The political class in Russia is deeply skeptical about American ability to maintain its intentions. Deeply skeptical. And an attack on Iran, even if it’s a financial attack, on an ally of Russia will be seen as an example of why America is not agreement capable. And that will tie Putin’s hands whatever he wants.
Yes, Putin would like to see normalization, but he said even last week that it has to be legally foolproof. “I’m not going to repeat and be accused of repeating the same mistakes that took place during the Minsk agreements.” And so it’ll blow up the whole program of the administration.
Yet they seem absolutely fixed, as you’ve just heard, on moving ahead for reasons I don’t fully understand. And as I’ve tried to explain, it’s not about the nuclear issue—it’s the subsidiary things that were inserted by Israel into that memorandum by Pompeo and Bolton and which were then repeated by Trump directly. He signed off on the same requirements: the dismantlement of all Iranian defensive systems and its foreign policy. It has to be rendered completely neutered.

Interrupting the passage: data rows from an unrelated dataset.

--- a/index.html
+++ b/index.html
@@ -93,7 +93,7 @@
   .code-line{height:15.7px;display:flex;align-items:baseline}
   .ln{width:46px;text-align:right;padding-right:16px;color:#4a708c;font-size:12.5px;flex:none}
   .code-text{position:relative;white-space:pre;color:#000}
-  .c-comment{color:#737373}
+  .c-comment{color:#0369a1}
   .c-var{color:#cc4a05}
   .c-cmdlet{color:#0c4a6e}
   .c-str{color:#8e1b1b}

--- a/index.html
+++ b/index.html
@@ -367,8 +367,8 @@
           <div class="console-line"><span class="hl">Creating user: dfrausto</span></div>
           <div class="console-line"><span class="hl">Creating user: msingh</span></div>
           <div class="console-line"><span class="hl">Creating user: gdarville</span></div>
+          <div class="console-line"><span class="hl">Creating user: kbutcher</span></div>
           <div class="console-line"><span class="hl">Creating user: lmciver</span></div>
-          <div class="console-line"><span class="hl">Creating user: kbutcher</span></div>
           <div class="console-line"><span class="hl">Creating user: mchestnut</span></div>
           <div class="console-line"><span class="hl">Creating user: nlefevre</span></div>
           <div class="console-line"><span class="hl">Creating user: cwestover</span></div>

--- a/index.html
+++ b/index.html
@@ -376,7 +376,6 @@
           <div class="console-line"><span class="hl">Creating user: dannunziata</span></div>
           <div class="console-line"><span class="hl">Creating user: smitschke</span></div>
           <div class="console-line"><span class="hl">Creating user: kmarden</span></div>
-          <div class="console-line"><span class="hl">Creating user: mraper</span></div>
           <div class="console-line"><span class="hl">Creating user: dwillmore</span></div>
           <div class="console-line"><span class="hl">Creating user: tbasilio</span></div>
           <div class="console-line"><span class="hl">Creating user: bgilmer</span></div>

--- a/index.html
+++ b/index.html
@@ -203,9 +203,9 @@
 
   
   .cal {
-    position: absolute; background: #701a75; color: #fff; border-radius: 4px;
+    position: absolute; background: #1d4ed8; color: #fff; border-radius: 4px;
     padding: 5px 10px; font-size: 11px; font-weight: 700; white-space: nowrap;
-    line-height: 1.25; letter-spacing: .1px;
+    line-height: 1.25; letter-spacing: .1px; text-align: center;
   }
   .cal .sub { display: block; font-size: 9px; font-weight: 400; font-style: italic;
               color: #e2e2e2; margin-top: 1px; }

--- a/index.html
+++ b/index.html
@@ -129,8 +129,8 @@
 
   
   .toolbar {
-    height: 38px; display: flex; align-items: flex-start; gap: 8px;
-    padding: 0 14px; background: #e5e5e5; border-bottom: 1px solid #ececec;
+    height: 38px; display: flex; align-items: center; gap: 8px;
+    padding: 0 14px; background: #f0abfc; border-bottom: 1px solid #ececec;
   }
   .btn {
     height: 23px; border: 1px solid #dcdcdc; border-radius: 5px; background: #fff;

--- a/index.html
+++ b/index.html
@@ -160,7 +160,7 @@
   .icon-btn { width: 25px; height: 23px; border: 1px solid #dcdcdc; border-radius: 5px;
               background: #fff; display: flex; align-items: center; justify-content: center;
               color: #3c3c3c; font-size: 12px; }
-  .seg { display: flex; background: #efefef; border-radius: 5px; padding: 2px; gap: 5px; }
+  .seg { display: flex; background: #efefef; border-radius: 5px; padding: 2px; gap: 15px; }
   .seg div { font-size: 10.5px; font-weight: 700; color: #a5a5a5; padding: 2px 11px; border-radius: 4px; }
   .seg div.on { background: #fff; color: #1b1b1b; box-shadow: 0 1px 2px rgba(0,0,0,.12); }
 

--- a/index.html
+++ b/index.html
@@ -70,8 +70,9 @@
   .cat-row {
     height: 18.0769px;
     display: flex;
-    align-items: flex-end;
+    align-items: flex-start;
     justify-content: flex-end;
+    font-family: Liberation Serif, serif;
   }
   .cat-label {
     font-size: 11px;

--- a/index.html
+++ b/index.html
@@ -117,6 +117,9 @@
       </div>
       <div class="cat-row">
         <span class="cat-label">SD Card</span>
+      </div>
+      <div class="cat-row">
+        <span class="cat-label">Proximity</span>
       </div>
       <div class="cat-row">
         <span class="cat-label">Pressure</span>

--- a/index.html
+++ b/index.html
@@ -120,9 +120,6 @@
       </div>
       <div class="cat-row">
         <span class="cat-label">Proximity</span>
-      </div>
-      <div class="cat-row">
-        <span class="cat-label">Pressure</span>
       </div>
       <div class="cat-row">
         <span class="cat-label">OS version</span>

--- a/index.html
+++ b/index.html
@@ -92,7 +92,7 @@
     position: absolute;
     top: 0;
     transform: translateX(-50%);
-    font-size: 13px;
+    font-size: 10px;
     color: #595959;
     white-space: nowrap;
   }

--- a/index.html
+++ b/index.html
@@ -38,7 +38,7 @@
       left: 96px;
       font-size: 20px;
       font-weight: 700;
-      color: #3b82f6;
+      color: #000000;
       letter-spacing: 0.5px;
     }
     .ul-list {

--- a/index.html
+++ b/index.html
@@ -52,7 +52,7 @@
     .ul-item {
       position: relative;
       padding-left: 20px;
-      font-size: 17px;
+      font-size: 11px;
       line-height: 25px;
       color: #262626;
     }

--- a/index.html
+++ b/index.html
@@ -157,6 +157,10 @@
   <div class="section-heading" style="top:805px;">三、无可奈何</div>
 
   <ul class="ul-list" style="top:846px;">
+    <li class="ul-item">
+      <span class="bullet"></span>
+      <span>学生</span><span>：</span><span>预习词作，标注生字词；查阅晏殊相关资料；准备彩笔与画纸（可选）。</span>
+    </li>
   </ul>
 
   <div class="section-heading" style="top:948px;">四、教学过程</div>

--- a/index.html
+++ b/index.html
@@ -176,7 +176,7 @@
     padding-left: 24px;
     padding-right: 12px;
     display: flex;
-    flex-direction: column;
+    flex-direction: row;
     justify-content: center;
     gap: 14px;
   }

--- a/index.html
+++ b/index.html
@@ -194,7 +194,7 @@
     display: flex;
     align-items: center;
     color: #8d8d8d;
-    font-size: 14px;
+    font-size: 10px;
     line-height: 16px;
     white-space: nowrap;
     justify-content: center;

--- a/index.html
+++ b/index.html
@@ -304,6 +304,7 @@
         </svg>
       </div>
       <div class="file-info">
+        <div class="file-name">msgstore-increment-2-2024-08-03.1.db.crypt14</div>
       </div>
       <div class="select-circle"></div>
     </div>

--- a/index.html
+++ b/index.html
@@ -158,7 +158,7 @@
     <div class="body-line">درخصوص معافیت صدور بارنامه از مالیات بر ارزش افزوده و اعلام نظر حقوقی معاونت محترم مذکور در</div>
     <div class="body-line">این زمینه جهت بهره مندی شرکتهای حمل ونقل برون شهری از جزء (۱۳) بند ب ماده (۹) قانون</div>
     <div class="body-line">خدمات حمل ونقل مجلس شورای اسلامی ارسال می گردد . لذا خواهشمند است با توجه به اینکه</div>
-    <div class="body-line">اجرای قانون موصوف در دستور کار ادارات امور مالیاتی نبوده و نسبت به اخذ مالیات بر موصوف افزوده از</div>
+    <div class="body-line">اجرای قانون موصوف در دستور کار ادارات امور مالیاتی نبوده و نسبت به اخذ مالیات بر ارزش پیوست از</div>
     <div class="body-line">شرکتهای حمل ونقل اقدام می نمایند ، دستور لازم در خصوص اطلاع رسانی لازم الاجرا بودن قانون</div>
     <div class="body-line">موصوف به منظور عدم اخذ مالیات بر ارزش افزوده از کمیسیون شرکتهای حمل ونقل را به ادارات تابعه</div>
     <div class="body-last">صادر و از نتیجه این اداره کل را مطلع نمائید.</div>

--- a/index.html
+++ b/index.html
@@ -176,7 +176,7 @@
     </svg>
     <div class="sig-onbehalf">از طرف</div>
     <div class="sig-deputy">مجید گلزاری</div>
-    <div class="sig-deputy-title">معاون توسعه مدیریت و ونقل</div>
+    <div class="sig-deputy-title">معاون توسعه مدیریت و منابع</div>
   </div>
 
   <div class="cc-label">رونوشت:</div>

JUDGE ANDREW NAPOLITANO: I see dark days coming, my dear friend, but thank you very much for this extraordinary analysis. All the best to you. We’ll look forward to seeing you next week.
ALASTAIR CROOKE: Thank you very much. Thank you.
JUDGE ANDREW NAPOLITANO: And coming up later today, it’s Monday. Ray McGovern at 10:00, Larry Johnson at 11:30, Scott Ritter at 3:00. And live from Yemen, his first report from Yemen at 4:00 this afternoon, Pepe Escobar. Judge Napolitano for Judging Freedom.